Re: [PATCH v5 00/21] Free some vmemmap pages of hugetlb page

From: David Hildenbrand
Date: Fri Nov 20 2020 - 13:01:01 EST


On 20.11.20 18:45, Mike Kravetz wrote:
On 11/20/20 1:43 AM, David Hildenbrand wrote:
On 20.11.20 10:39, Michal Hocko wrote:
On Fri 20-11-20 10:27:05, David Hildenbrand wrote:
On 20.11.20 09:42, Michal Hocko wrote:
On Fri 20-11-20 14:43:04, Muchun Song wrote:
[...]

Thanks for improving the cover letter and providing some numbers. I have
only glanced through the patchset because I didn't really have more time
to dive depply into them.

Overall it looks promissing. To summarize. I would prefer to not have
the feature enablement controlled by compile time option and the kernel
command line option should be opt-in. I also do not like that freeing
the pool can trigger the oom killer or even shut the system down if no
oom victim is eligible.

One thing that I didn't really get to think hard about is what is the
effect of vmemmap manipulation wrt pfn walkers. pfn_to_page can be
invalid when racing with the split. How do we enforce that this won't
blow up?

I have the same concerns - the sections are online the whole time and
anybody with pfn_to_online_page() can grab them

I think we have similar issues with memory offlining when removing the
vmemmap, it's just very hard to trigger and we can easily protect by
grabbing the memhotplug lock.

I am not sure we can/want to span memory hotplug locking out to all pfn
walkers. But you are right that the underlying problem is similar but
much harder to trigger because vmemmaps are only removed when the
physical memory is hotremoved and that happens very seldom. Maybe it
will happen more with virtualization usecases. But this work makes it
even more tricky. If a pfn walker races with a hotremove then it would
just blow up when accessing the unmapped physical address space. For
this feature a pfn walker would just grab a real struct page re-used for
some unpredictable use under its feet. Any failure would be silent and
hard to debug.

Right, we don't want the memory hotplug locking, thus discussions regarding rcu. Luckily, for now I never saw a BUG report regarding this - maybe because the time between memory offlining (offline_pages()) and memory/vmemmap getting removed (try_remove_memory()) is just too long. Someone would have to sleep after pfn_to_online_page() for quite a while to trigger it.


[...]
To keep things easy, maybe simply never allow to free these hugetlb pages
again for now? If they were reserved during boot and the vmemmap condensed,
then just let them stick around for all eternity.

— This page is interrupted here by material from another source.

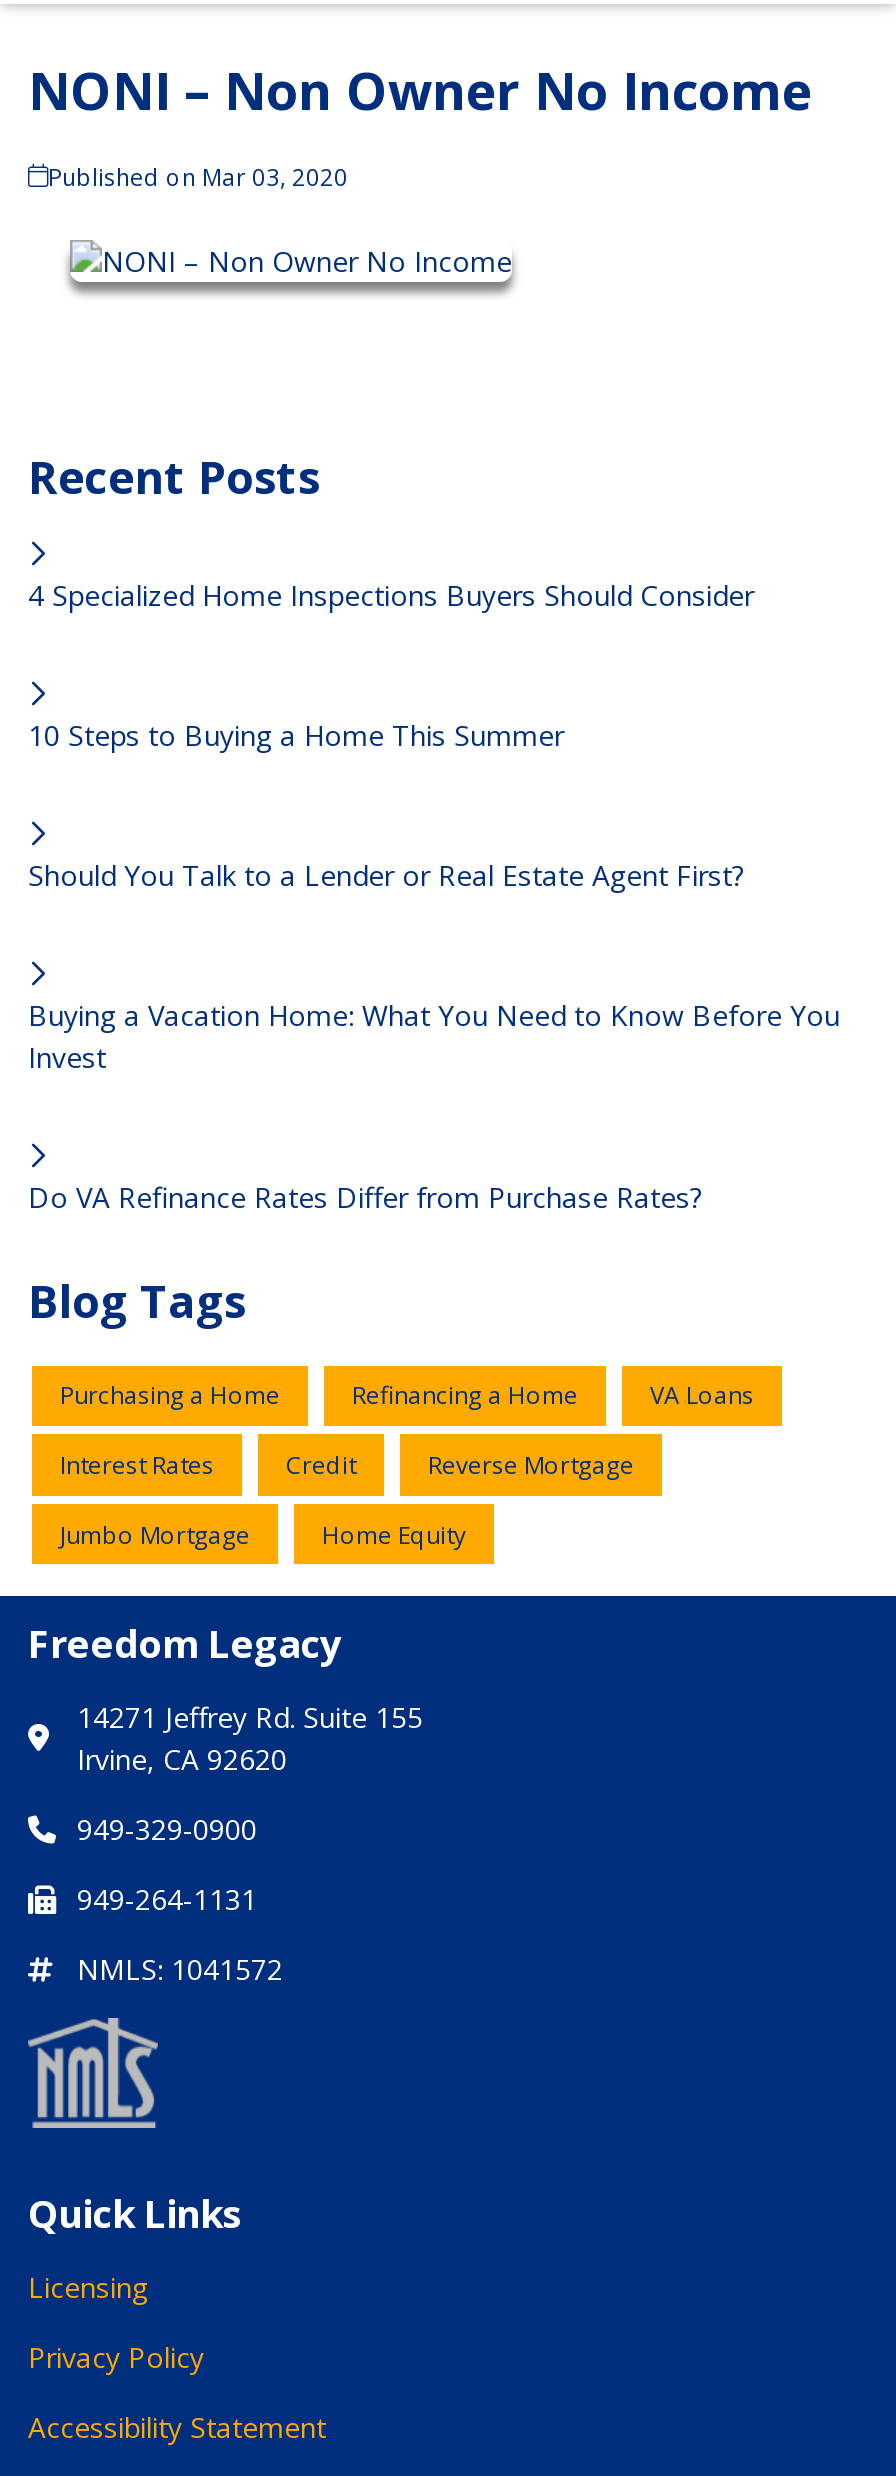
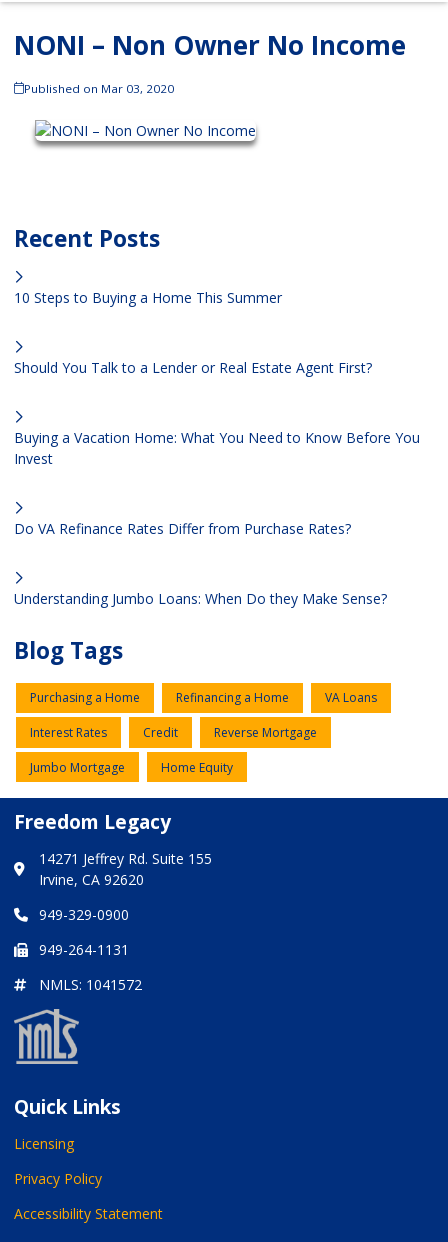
- 4 Specialized Home Inspections Buyers Should Consider

moved up: 10 Steps to Buying a Home This Summer | Should You Talk to a Lender or Real Estate Agent First? | Buying a Vacation Home: What You Need to Know Before You | Invest | Do VA Refinance Rates Differ from Purchase Rates?

+ Understanding Jumbo Loans: When Do they Make Sense?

Not sure I understand. Do you propose to only free those vmemmap pages
when the pool is initialized during boot time and never allow to free
them up? That would certainly make it safer and maybe even simpler wrt
implementation.

Exactly, let's keep it simple for now. I guess most use cases of this (virtualization, databases, ...) will allocate hugepages during boot and never free them.

Not sure if I agree with that last statement. Database and virtualization
use cases from my employer allocate allocate hugetlb pages after boot. It
is shortly after boot, but still not from boot/kernel command line.

Right, but the ones that care about this optimization for now could be converted, I assume? I mean we are talking about "opt-in" from sysadmins, so requiring to specify a different cmdline parameter does not sound to weird to me. And it should simplify a first version quite a lot.

The more I think about this, the more I believe doing these vmemmap modifications after boot are very dangerous.


Somewhat related, but not exactly addressing this issue ...

One idea discussed in a previous patch set was to disable PMD/huge page
mapping of vmemmap if this feature was enabled. This would eliminate a bunch
of the complex code doing page table manipulation. It does not address
the issue of struct page pages going away which is being discussed here,
but it could be a way to simply the first version of this code. If this
is going to be an 'opt in' feature as previously suggested, then eliminating
the PMD/huge page vmemmap mapping may be acceptable. My guess is that
sysadmins would only 'opt in' if they expect most of system memory to be used
by hugetlb pages. We certainly have database and virtualization use cases
where this is true.

It sounds like a hack to me, which does not fully solve the problem. But yeah, it's a simplification.

--
Thanks,

David / dhildenb